Reproduce each record exactly. The pictures should be skipped.

----- Records to use -----

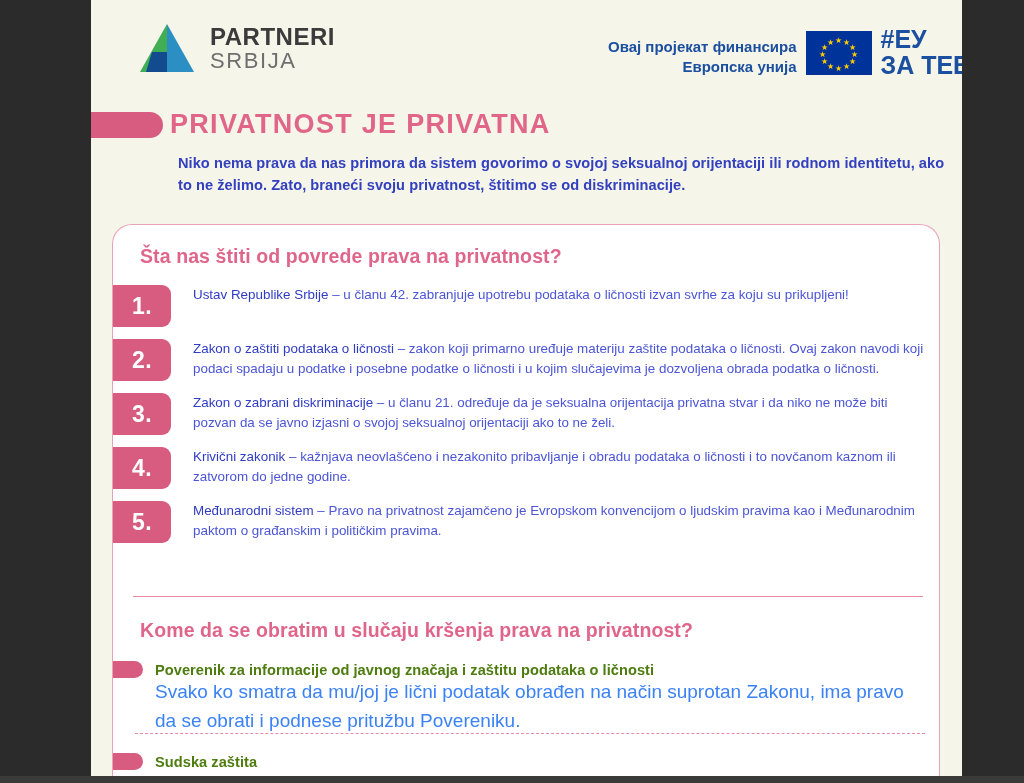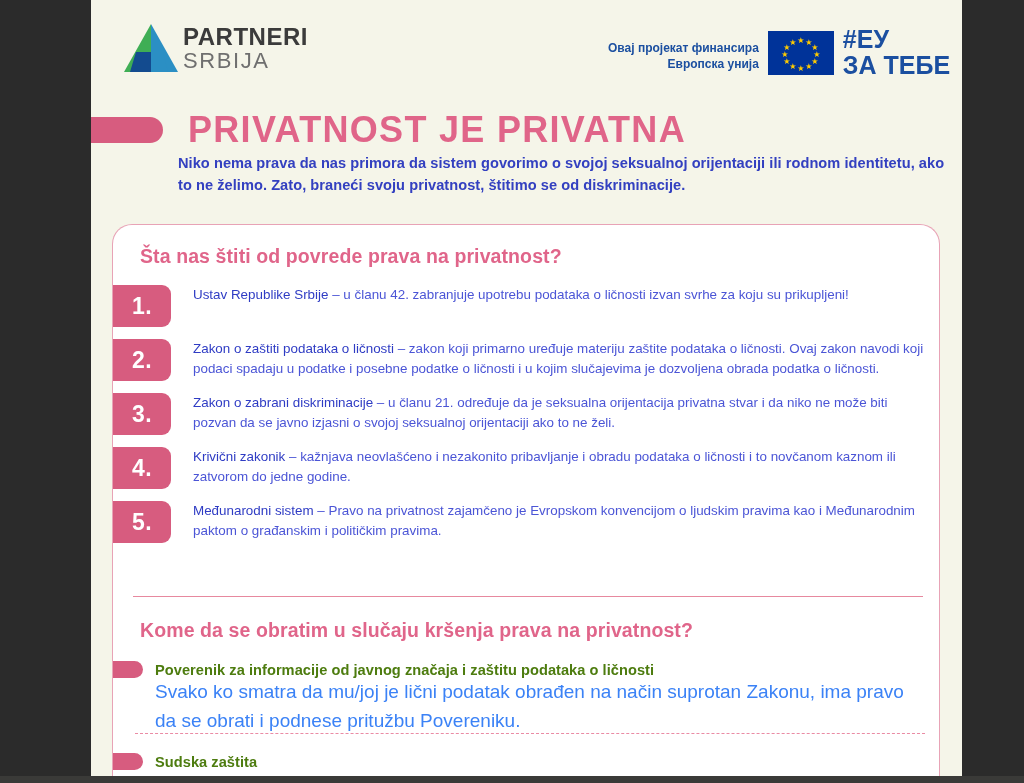--- a/index.html
+++ b/index.html
@@ -42,25 +42,25 @@
   
   .header {
     position: absolute;
     left: 0; top: 0;
     width: 871px;
     height: 95px;
   }
 
   .logo-block {
     position: absolute;
-    left: 31px;
+    left: 47px;
     top: 22px;
     display: flex;
     align-items: center;
-    gap: 3px;
+    gap: 14px;
   }
 
   .logo-mark { width: 58px; height: 52px; display: block; }
 
   .logo-text { line-height: 1; }
   .logo-text .l1 {
     font-size: 24px;
     font-weight: bold;
     letter-spacing: 0.5px;
     color: #3b3b3b;
@@ -79,21 +79,21 @@
     position: absolute;
     left: 517px;
     top: 27px;
     display: flex;
     align-items: center;
     gap: 9px;
   }
 
   .eu-caption {
     text-align: right;
-    font-size: 12px;
+    font-size: 15px;
     font-weight: bold;
     color: #1b4fa0;
     line-height: 1.28;
     white-space: nowrap;
     margin-top: 8px;
   }
 
   .eu-flag {
     width: 66px;
     height: 44px;
@@ -129,22 +129,22 @@
     align-items: center;
   }
   .title-bar {
     width: 72px;
     height: 26px;
     background: #d75c7f;
     border-radius: 0 13px 13px 0;
     flex: 0 0 auto;
   }
   .page-title {
-    margin-left: 25px;
-    font-size: 36px;
+    margin-left: 7px;
+    font-size: 27px;
     font-weight: bold;
     color: #e06589;
     letter-spacing: 1.3px;
     white-space: nowrap;
   }
 
   .intro {
     position: absolute;
     left: 87px;
     top: 152px;

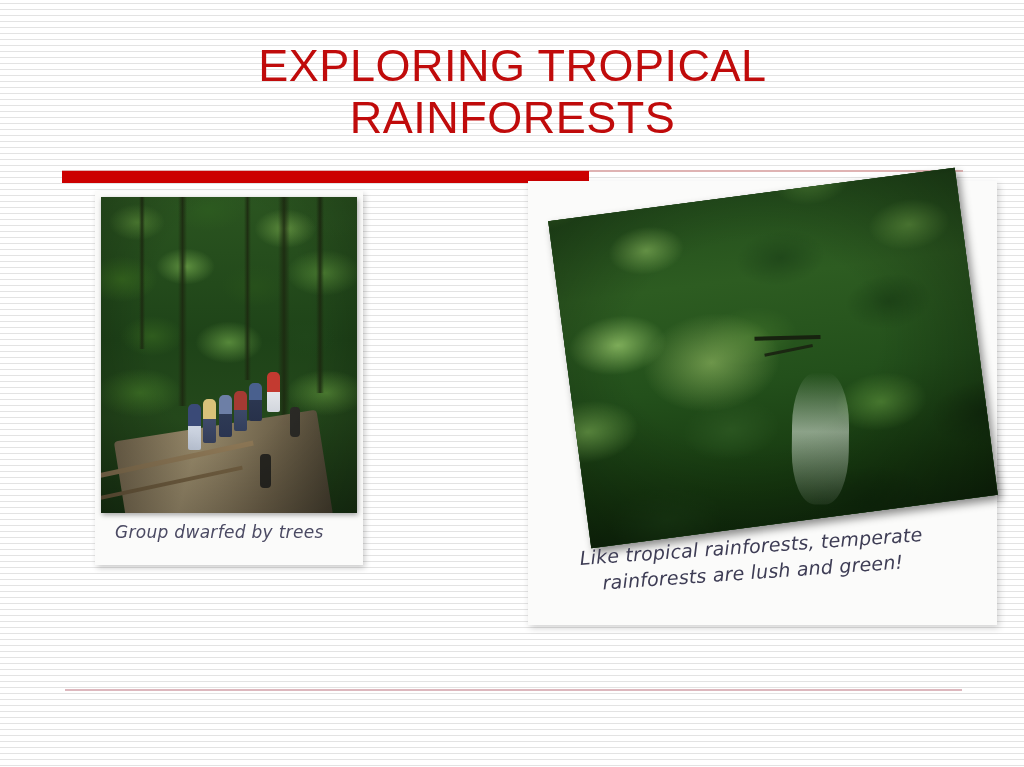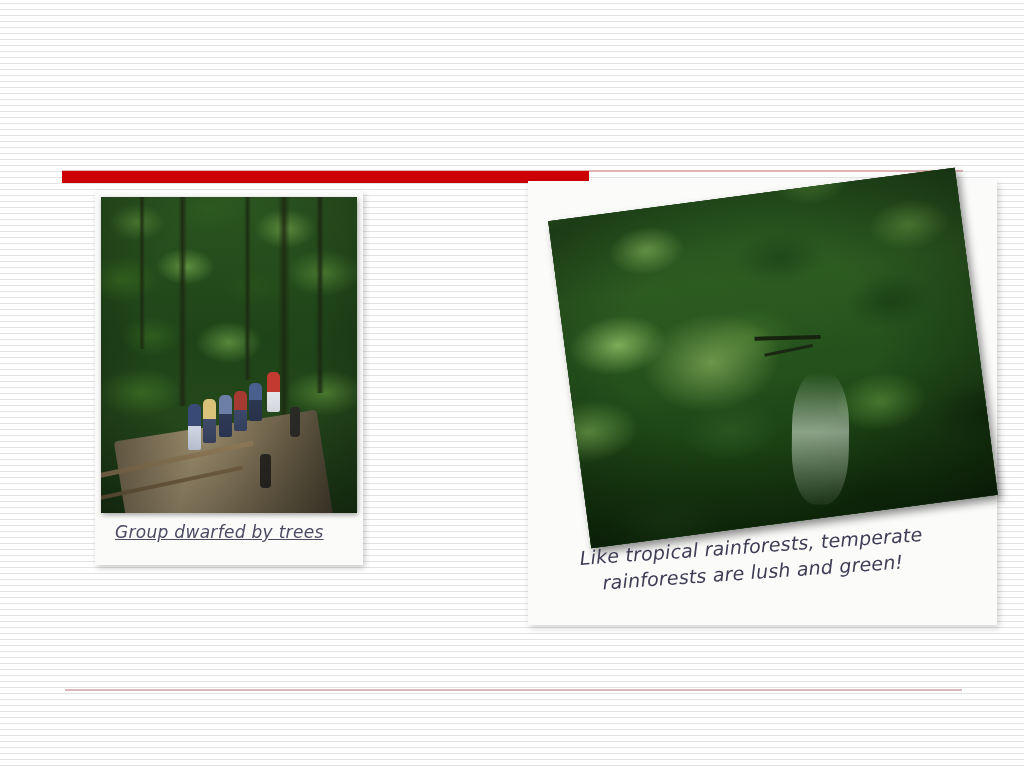--- a/index.html
+++ b/index.html
@@ -188,21 +188,20 @@
     position: absolute;
     left: 20px;
     top: 330px;
     width: 236px;
     color: #4b4a63;
     font-family: "DejaVu Sans", sans-serif;
     font-style: italic;
     font-size: 17px;
     line-height: 23px;
     letter-spacing: 0.3px;
-    text-decoration: underline;
   }
 
   
   .card-two {
     position: absolute;
     left: 528px;
     top: 181px;
     width: 469px;
     height: 444px;
     background: #FBFBFA;
@@ -298,20 +297,24 @@
     text-align: center;
     transform: rotate(-4deg);
     letter-spacing: 0.2px;
   }
 </style>
 </head>
 <body>
 
 <div class="slide">
 
+  <div class="title-block">
+    <div class="title-line">EXPLORING TROPICAL</div>
+    <div class="title-line">RAINFORESTS</div>
+  </div>
 
   <div class="divider-wrap">
     <div class="divider-thin"></div>
     <div class="divider-thick"></div>
   </div>
 
   <div class="card-one">
     <div class="photo-one">
       <div class="canopy"></div>
       <div class="trunk t5"></div>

-----

Answer to this task
--- a/index.html
+++ b/index.html
@@ -42,25 +42,25 @@
   
   .header {
     position: absolute;
     left: 0; top: 0;
     width: 871px;
     height: 95px;
   }
 
   .logo-block {
     position: absolute;
-    left: 31px;
+    left: 47px;
     top: 22px;
     display: flex;
     align-items: center;
-    gap: 3px;
+    gap: 14px;
   }
 
   .logo-mark { width: 58px; height: 52px; display: block; }
 
   .logo-text { line-height: 1; }
   .logo-text .l1 {
     font-size: 24px;
     font-weight: bold;
     letter-spacing: 0.5px;
     color: #3b3b3b;
@@ -79,21 +79,21 @@
     position: absolute;
     left: 517px;
     top: 27px;
     display: flex;
     align-items: center;
     gap: 9px;
   }
 
   .eu-caption {
     text-align: right;
-    font-size: 12px;
+    font-size: 15px;
     font-weight: bold;
     color: #1b4fa0;
     line-height: 1.28;
     white-space: nowrap;
     margin-top: 8px;
   }
 
   .eu-flag {
     width: 66px;
     height: 44px;
@@ -129,22 +129,22 @@
     align-items: center;
   }
   .title-bar {
     width: 72px;
     height: 26px;
     background: #d75c7f;
     border-radius: 0 13px 13px 0;
     flex: 0 0 auto;
   }
   .page-title {
-    margin-left: 25px;
-    font-size: 36px;
+    margin-left: 7px;
+    font-size: 27px;
     font-weight: bold;
     color: #e06589;
     letter-spacing: 1.3px;
     white-space: nowrap;
   }
 
   .intro {
     position: absolute;
     left: 87px;
     top: 152px;

--- a/index.html
+++ b/index.html
@@ -188,21 +188,20 @@
     position: absolute;
     left: 20px;
     top: 330px;
     width: 236px;
     color: #4b4a63;
     font-family: "DejaVu Sans", sans-serif;
     font-style: italic;
     font-size: 17px;
     line-height: 23px;
     letter-spacing: 0.3px;
-    text-decoration: underline;
   }
 
   
   .card-two {
     position: absolute;
     left: 528px;
     top: 181px;
     width: 469px;
     height: 444px;
     background: #FBFBFA;
@@ -298,20 +297,24 @@
     text-align: center;
     transform: rotate(-4deg);
     letter-spacing: 0.2px;
   }
 </style>
 </head>
 <body>
 
 <div class="slide">
 
+  <div class="title-block">
+    <div class="title-line">EXPLORING TROPICAL</div>
+    <div class="title-line">RAINFORESTS</div>
+  </div>
 
   <div class="divider-wrap">
     <div class="divider-thin"></div>
     <div class="divider-thick"></div>
   </div>
 
   <div class="card-one">
     <div class="photo-one">
       <div class="canopy"></div>
       <div class="trunk t5"></div>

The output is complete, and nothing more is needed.